Федор Иванович подумал, что ему тоже неплохо бы отвезти в академическую библиотеку взятые там книги, в том числе и Макиавеллия... Да и деньги в лавку книжную надо бы отдать. Поди накопилось на нем рублей с сорок... В кружок Волынского входили завзятые книжники, обладатели прекрасных по своему времени библиотек.
Говаривали, будто граф Остерман был сильно задет словами о «закрытых политиках, производящих себя дьявольскими каналами под политической епанчой...»

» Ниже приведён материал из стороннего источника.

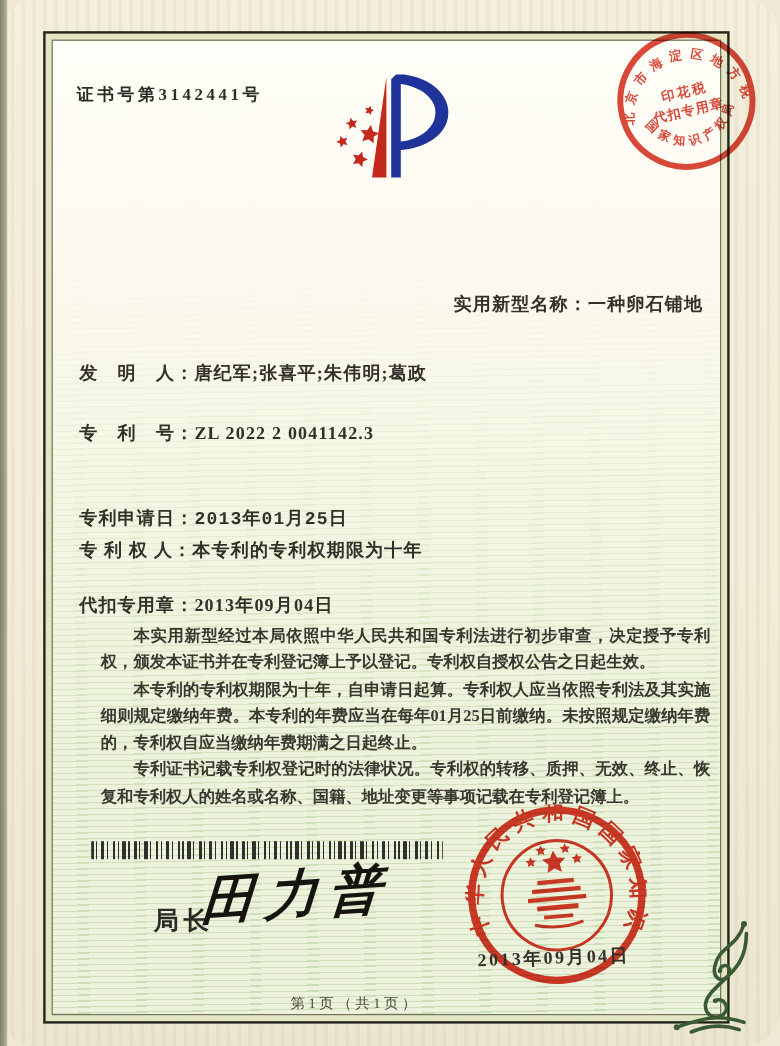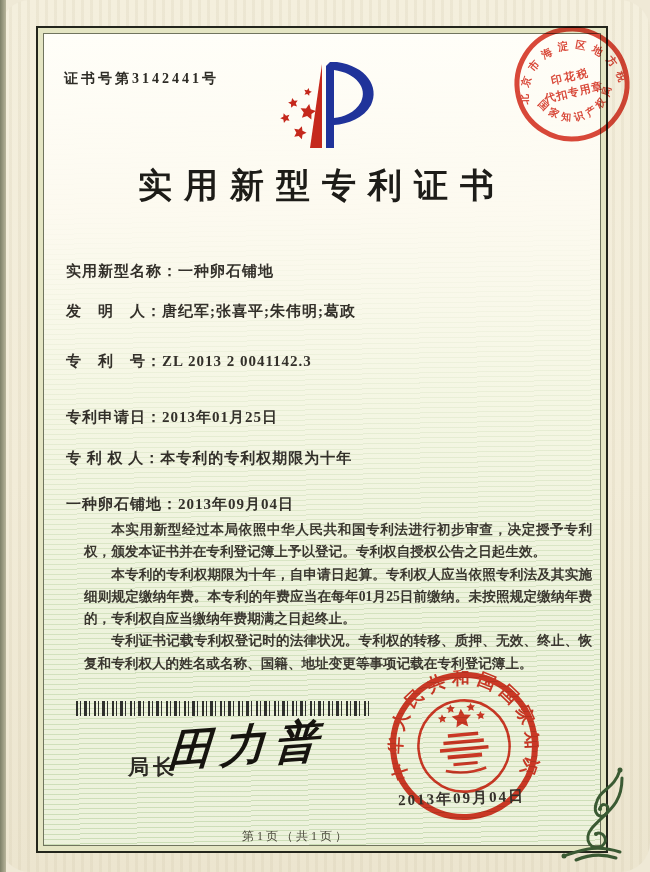--- a/index.html
+++ b/index.html
@@ -90,7 +90,6 @@
     <text x="60" y="72" text-anchor="middle" font-size="11" font-weight="bold" fill="#d6392a" letter-spacing="1">代扣专用章</text>
   </svg>
 
-  <div class="abs title">实用新型专利证书</div>
 
   <div class="abs field f0"><span>实用新型名称：</span><span>一种卵石铺地</span></div>
   <div class="abs field f1"><span>发　明　人：</span><span>唐纪军;张喜平;朱伟明;葛政</span></div>

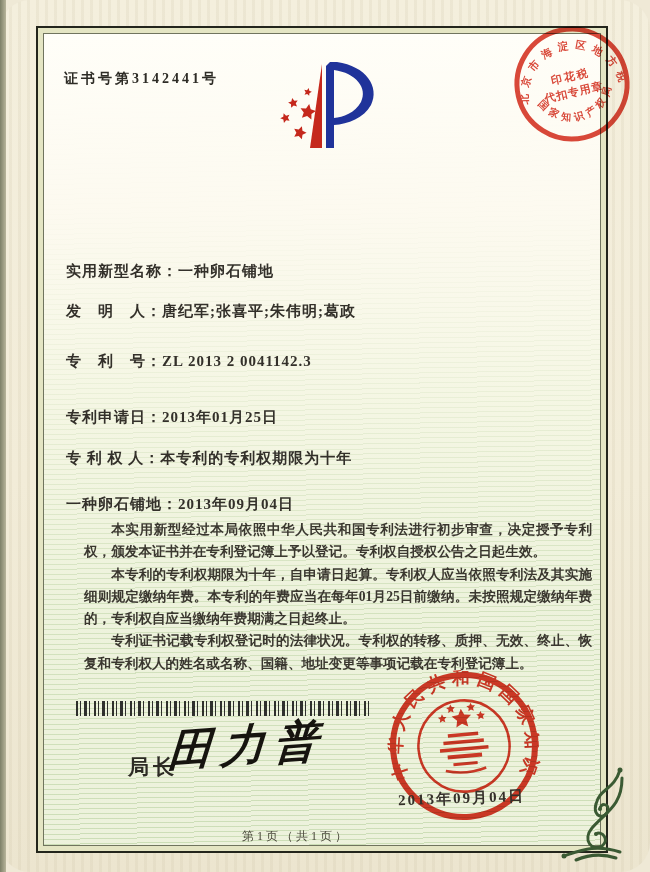--- a/index.html
+++ b/index.html
@@ -29,7 +29,7 @@
   .title{left:36px;top:163px;width:572px;text-align:center;font-size:34px;font-weight:bold;
     color:#1d1c18;letter-spacing:12px;}
   .field{left:66px;width:520px;font-size:15px;font-weight:bold;color:#33302a;letter-spacing:1px;white-space:nowrap;}
-  .f0{top:262px;} .f1{top:302px;} .f2{top:352px;} .f3{top:408px;} .f4{top:449px;} .f5{top:495px;}
+  .f0{top:244px;text-align:right;} .f1{top:302px;} .f2{top:352px;} .f3{top:408px;} .f4{top:449px;} .f5{top:495px;}
   .body-text{left:84px;top:519px;width:508px;font-size:13.6px;line-height:1.64;
     color:#3a372f;text-align:justify;font-weight:700;}
   .body-text p{margin:0;text-indent:2em;}

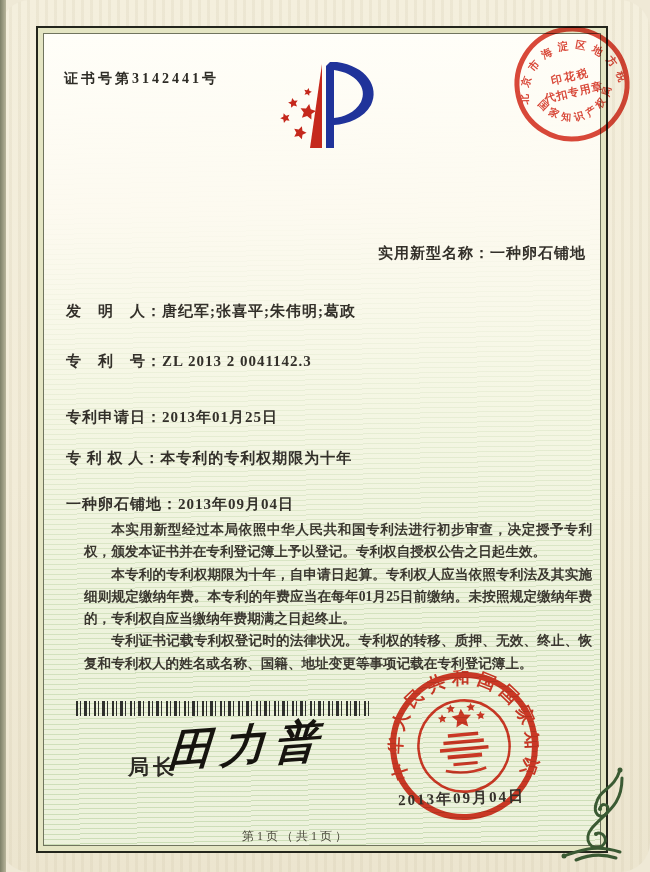--- a/index.html
+++ b/index.html
@@ -93,7 +93,7 @@
 
   <div class="abs field f0"><span>实用新型名称：</span><span>一种卵石铺地</span></div>
   <div class="abs field f1"><span>发　明　人：</span><span>唐纪军;张喜平;朱伟明;葛政</span></div>
-  <div class="abs field f2"><span>专　利　号：</span><span>ZL 2013 2 0041142.3</span></div>
+  <div class="abs field f2"><span>专　利　号：</span><span>ZL 2022 2 0041142.3</span></div>
   <div class="abs field f3"><span>专利申请日：</span><span>2013年01月25日</span></div>
   <div class="abs field f4"><span>专 利 权 人：</span><span>本专利的专利权期限为十年</span></div>
   <div class="abs field f5"><span>一种卵石铺地：</span><span>2013年09月04日</span></div>

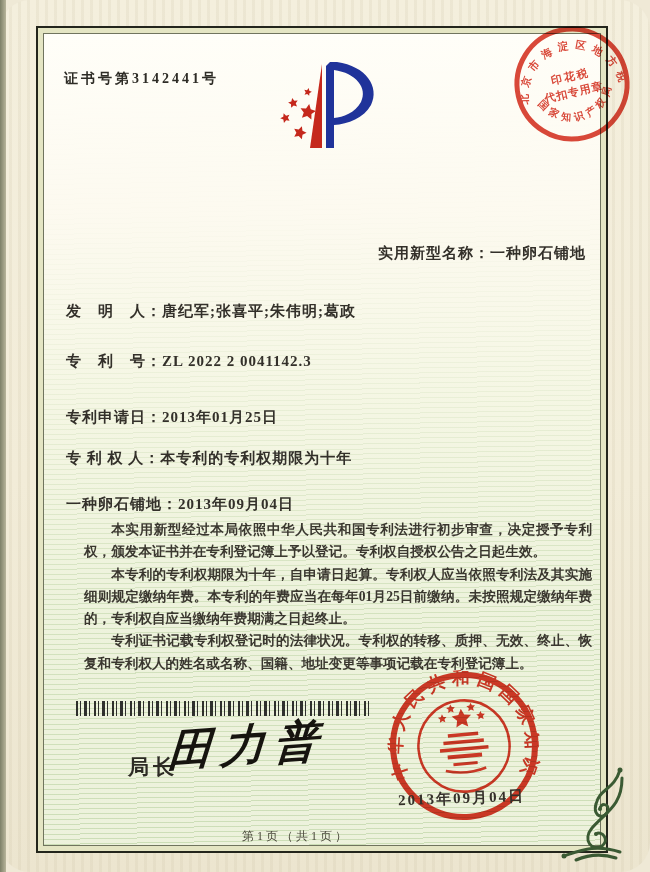--- a/index.html
+++ b/index.html
@@ -29,7 +29,7 @@
   .title{left:36px;top:163px;width:572px;text-align:center;font-size:34px;font-weight:bold;
     color:#1d1c18;letter-spacing:12px;}
   .field{left:66px;width:520px;font-size:15px;font-weight:bold;color:#33302a;letter-spacing:1px;white-space:nowrap;}
-  .f0{top:244px;text-align:right;} .f1{top:302px;} .f2{top:352px;} .f3{top:408px;} .f4{top:449px;} .f5{top:495px;}
+  .f0{top:244px;text-align:right;} .f1{top:302px;} .f2{top:352px;} .f3{top:423px;font-family:Liberation Mono, monospace;} .f4{top:449px;} .f5{top:495px;}
   .body-text{left:84px;top:519px;width:508px;font-size:13.6px;line-height:1.64;
     color:#3a372f;text-align:justify;font-weight:700;}
   .body-text p{margin:0;text-indent:2em;}

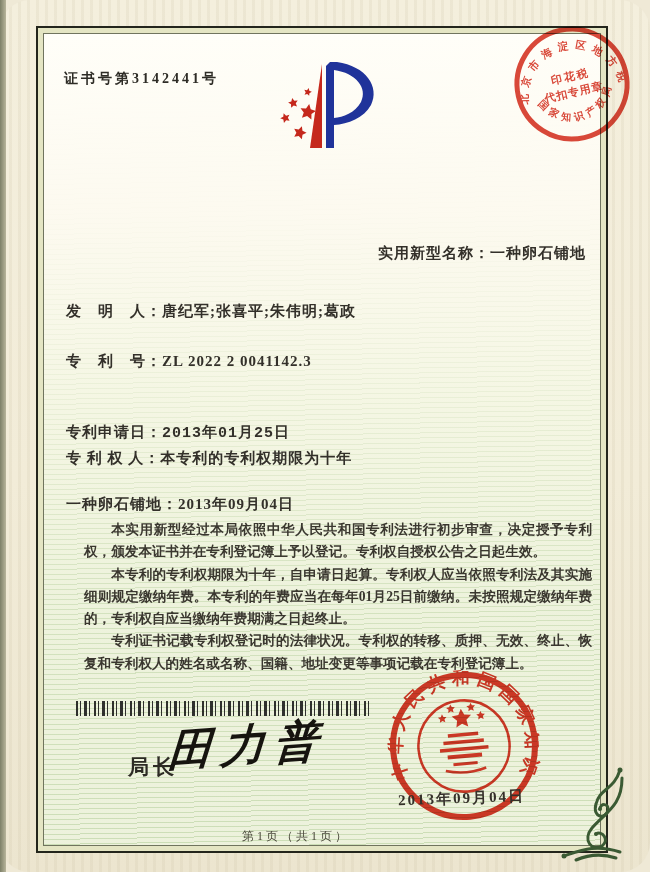--- a/index.html
+++ b/index.html
@@ -96,7 +96,7 @@
   <div class="abs field f2"><span>专　利　号：</span><span>ZL 2022 2 0041142.3</span></div>
   <div class="abs field f3"><span>专利申请日：</span><span>2013年01月25日</span></div>
   <div class="abs field f4"><span>专 利 权 人：</span><span>本专利的专利权期限为十年</span></div>
-  <div class="abs field f5"><span>一种卵石铺地：</span><span>2013年09月04日</span></div>
+  <div class="abs field f5"><span>代扣专用章：</span><span>2013年09月04日</span></div>
 
   <div class="abs body-text">
     <p>本实用新型经过本局依照中华人民共和国专利法进行初步审查，决定授予专利权，颁发本证书并在专利登记簿上予以登记。专利权自授权公告之日起生效。</p>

Герцог стал избегать Артемия Петровича. Недовольство государыни и высших персон, будто вихрем, разогнало льстецов, которые комариною тучею вились вокруг всесильного кабинет-министра. Среди придворных поползли слухи, что-де «не по уму взял» Волынский и «планида его вот-вот закатится»...
Зашевелились мелкие недоброжелатели, обиженные и обойденные. В канцелярии стали поступать челобитные. Писали кто раньше и пикнуть не смел, не то чтобы пожаловаться в голос или того паче письменную жалобу подать.
Артемий Петрович сперва приуныл, потом испугался, потерял голову. Сел писать новое доношение — бестолковое, покаянное, но одумался и изорвал. Перебирая свой архив, перечитал письмо Бирона двухлетней давности, в бытность его на Украине в Немирове:
«В одном письме вашего превосходительства, — писал фаворит, — упоминать изволите, что некоторые люди в отсутствии вашем стараютца кридит ваш у ея императорского величества нарушить и вас повредить. Я истинно могу вам донести, что ничего по сие время о том не слыхал и таких людей не знаю, а хотя б кто и отважился вас при ея императорским величеством оклеветать, то сами вы известны, что ее величество по своему великодушию и правдолюбию никаким не основательным и от одной ненависти происходящим внушениям верить не изволит, в чем ваше превосходительство благонадежны быть можете... Октября 3 дня 1737 года».